# [Description of the task]
Among the lines below, count those with the word "none". Answer with the number only.

═══ Data extract

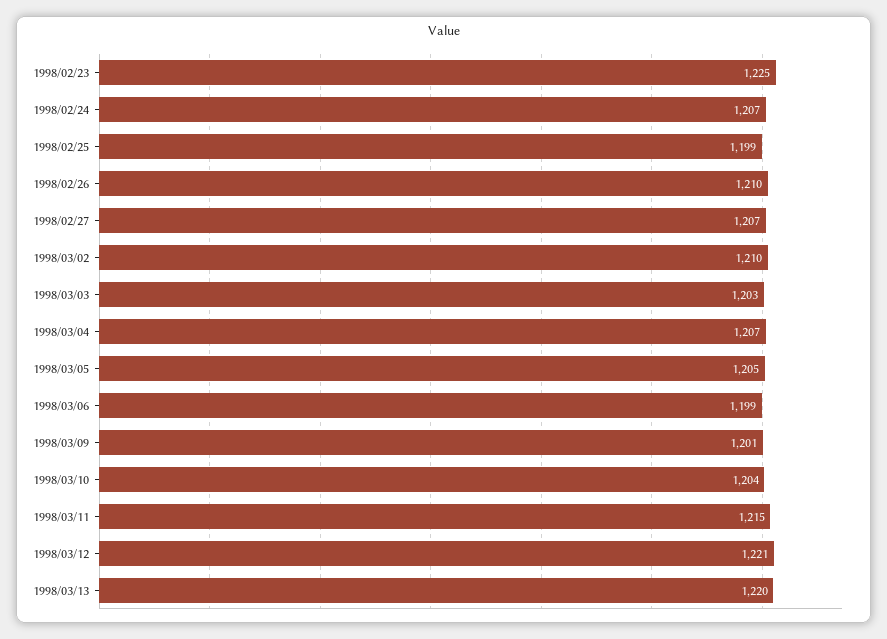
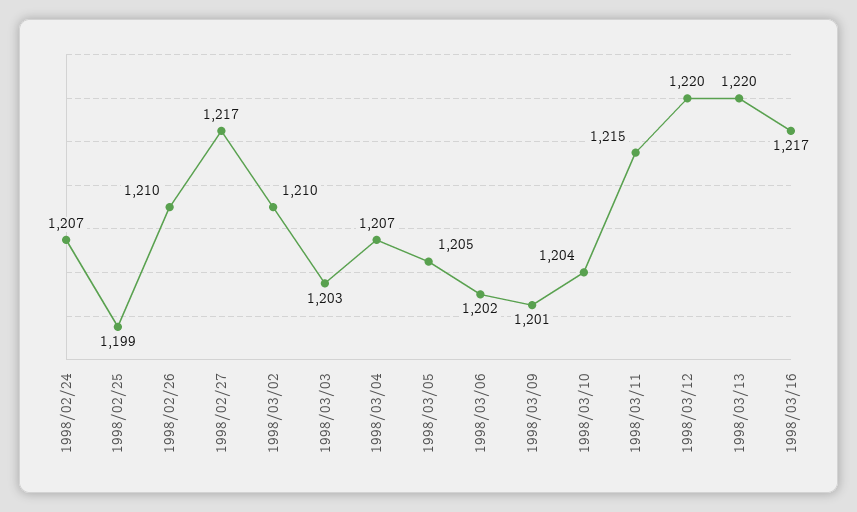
1998/02/23: 1225 -> none
1998/02/27: 1207 -> 1217
1998/03/06: 1199 -> 1202
1998/03/12: 1221 -> 1220
1998/03/16: none -> 1217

══════

# [Written response]
2